Ce type de situation pose encore la question plus générale de la fin et des moyens. Ceux-ci sont-ils justifiés par cette fin? Peut-on contraindre des gens d’une façon ou d’une autre à aller vers un monde meilleur en tentant de leur extorquer un consentement selon des techniques de pression dignes des vendeurs mercantiles? Et cela même si c’est fait en toute transparence, mais dans la pression de l’instant et du souhait de bonne conscience qui anime à priori le donateur (on veut du moins l’espérer). Certains semblent en être convaincus, y compris avec les meilleures intentions du monde, mais participent pourtant ainsi à faire de ce monde un vaste marché des bonnes et des mauvaises actions dont les juges sont actuellement si nombreux dans tant de domaines, et qui souhaitent tous que les premières surpassent au bilan les secondes.
Alors, que vais-je faire maintenant, avec ma conviction que la cause à soutenir est bonne et que je pourrais y consacrer une modeste part de mes moyens d’existence, mais dont je ressens profondément que j’y ai été fortement invité sans égard pour ma liberté de réflexion? Eh bien je vais y réfléchir, précisément! Et, pour le faire en toute sérénité, je vais tout d’abord sortir de la situation de contrainte en dénonçant l’accord tel qu’il a été conclu. Il sera temps alors – avec un temps proportionnel à la remise du choc de la contrainte – de m’informer à propos de cette fondation et de son action en rapport avec mes autres intentions de soutien humanitaire, puis de décider, mais en toute liberté, si je vais, durablement ou pas, la soutenir.

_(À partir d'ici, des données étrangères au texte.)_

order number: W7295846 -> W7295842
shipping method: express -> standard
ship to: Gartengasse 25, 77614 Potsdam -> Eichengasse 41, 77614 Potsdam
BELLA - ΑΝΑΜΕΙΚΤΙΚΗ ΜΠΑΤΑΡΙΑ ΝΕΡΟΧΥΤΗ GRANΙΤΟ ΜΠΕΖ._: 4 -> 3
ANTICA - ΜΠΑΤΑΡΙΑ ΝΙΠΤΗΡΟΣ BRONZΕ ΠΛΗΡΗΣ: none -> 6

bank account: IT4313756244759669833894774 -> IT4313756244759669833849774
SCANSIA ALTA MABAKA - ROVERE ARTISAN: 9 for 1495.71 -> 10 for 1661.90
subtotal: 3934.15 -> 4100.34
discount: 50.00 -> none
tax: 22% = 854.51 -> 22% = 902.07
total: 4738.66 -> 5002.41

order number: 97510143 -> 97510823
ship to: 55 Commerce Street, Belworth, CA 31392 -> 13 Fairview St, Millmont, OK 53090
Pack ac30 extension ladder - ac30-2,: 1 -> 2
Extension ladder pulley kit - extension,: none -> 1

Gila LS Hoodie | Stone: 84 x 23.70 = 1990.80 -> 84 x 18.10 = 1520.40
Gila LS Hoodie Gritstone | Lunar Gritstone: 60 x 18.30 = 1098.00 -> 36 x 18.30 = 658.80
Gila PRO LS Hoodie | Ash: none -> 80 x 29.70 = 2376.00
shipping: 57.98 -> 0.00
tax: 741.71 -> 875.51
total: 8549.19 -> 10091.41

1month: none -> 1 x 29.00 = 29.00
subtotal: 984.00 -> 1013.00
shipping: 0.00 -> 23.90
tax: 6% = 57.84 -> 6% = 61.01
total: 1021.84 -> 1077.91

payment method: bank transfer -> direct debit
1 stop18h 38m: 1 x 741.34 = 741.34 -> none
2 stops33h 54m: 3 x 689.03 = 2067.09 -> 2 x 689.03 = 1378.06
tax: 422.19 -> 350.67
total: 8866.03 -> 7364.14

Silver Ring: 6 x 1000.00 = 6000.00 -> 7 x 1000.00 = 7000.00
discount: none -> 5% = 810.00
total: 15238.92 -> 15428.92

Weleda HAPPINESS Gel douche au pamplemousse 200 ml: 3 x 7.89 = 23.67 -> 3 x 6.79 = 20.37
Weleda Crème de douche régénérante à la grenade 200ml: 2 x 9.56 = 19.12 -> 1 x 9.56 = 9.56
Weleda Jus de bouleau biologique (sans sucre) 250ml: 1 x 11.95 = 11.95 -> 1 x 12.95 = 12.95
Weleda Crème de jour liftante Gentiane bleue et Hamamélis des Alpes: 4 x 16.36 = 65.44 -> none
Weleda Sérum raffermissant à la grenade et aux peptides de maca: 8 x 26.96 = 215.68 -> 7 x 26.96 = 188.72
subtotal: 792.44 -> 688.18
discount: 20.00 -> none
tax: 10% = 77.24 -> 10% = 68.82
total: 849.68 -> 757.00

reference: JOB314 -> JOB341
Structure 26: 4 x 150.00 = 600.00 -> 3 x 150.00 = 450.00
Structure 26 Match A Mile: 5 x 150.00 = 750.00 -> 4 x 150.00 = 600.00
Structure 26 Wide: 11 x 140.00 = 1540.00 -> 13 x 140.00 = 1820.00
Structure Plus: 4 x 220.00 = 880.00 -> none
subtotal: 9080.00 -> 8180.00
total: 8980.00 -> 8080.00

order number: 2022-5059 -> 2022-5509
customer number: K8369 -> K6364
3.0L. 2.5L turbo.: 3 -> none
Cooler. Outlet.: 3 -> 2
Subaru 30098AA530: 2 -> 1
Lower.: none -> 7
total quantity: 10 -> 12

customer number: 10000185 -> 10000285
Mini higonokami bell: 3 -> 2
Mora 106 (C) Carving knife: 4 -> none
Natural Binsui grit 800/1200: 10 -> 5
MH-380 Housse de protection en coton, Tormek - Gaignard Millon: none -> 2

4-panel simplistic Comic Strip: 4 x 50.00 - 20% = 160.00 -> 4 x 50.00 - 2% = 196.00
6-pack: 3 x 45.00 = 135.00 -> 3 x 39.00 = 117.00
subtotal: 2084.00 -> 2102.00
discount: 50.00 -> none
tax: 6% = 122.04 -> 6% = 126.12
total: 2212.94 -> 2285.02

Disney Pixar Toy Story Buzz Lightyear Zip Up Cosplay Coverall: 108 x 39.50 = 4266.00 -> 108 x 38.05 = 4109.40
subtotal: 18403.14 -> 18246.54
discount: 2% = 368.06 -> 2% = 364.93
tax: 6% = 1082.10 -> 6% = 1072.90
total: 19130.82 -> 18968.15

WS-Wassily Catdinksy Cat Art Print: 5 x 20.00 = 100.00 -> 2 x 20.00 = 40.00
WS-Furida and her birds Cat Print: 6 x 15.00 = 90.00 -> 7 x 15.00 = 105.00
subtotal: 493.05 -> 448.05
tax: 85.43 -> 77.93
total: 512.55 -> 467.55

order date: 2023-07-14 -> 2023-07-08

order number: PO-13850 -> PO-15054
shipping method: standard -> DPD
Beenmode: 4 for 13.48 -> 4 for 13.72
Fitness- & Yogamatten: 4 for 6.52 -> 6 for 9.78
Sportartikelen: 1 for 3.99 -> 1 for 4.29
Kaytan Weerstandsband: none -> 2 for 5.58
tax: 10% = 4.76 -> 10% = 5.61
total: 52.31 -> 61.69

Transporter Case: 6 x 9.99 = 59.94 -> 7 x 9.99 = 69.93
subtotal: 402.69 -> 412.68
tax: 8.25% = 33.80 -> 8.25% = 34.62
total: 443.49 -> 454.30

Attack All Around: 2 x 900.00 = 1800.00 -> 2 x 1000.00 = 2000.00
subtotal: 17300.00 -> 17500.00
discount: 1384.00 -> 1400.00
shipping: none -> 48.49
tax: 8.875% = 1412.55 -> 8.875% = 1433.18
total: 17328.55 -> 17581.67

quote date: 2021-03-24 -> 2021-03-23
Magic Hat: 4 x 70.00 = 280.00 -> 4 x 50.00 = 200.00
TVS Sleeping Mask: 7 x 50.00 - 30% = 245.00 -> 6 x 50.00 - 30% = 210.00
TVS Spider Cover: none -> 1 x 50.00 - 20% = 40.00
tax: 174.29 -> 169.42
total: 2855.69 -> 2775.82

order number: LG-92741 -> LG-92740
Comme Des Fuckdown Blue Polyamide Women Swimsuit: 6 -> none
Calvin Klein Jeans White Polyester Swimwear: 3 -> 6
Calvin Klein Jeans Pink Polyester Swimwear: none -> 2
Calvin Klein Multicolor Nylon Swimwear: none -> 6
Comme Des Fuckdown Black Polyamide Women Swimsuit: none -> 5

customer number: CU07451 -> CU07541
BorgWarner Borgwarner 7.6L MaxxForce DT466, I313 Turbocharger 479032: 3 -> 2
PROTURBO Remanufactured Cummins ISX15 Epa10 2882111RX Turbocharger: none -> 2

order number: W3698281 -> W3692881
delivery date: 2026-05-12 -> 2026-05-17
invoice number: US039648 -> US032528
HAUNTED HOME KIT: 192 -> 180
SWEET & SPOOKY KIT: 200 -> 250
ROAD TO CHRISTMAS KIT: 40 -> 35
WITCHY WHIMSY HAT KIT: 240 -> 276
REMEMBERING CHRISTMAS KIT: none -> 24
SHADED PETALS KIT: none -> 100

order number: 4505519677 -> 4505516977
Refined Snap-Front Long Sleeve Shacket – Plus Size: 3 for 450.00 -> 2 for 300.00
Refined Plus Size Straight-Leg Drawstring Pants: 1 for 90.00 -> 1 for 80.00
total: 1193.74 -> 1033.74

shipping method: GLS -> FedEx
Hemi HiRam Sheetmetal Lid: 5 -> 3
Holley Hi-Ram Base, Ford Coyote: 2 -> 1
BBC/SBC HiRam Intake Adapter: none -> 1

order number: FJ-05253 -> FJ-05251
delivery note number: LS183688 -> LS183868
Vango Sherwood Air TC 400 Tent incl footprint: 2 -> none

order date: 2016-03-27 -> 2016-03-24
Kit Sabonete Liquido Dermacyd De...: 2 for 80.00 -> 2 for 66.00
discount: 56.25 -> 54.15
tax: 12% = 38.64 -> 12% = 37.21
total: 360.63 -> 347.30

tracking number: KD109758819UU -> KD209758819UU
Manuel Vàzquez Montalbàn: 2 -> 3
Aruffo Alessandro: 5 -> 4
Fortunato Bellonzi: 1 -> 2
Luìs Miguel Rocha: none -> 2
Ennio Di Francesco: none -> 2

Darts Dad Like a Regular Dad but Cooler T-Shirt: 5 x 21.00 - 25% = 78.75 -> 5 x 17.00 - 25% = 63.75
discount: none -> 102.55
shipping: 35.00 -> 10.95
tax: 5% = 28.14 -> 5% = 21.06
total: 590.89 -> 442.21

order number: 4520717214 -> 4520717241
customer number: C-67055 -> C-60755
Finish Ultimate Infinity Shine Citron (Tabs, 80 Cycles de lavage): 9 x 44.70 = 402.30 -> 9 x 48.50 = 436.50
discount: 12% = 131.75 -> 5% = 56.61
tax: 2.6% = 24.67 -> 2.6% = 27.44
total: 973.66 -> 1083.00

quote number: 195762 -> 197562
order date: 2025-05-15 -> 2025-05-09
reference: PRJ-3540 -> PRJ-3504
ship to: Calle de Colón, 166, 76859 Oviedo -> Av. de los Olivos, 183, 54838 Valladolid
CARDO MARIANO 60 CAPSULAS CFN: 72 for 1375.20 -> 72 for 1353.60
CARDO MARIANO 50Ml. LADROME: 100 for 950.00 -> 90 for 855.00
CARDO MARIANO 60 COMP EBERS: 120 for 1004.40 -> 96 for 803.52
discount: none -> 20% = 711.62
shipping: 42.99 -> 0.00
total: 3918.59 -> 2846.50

La vie est certes plus compliquée, mais combien plus intéressante quand on ne se contente pas de refermer les portes. Elle est plus satisfaisante, aussi, lorsqu’on prend la peine de se faire respecter, ce qui de nos jours paraît il est vrai de plus en plus ardu et qui peut expliquer, sinon excuser, la tendance aux portes closes. De mon modeste point de vue, les humanitaires devraient y réfléchir à deux fois quand ils mettent au point leurs méthodes de recherche de fond, et malgré une concurrence que l’on sait acharnée dans ce domaine également.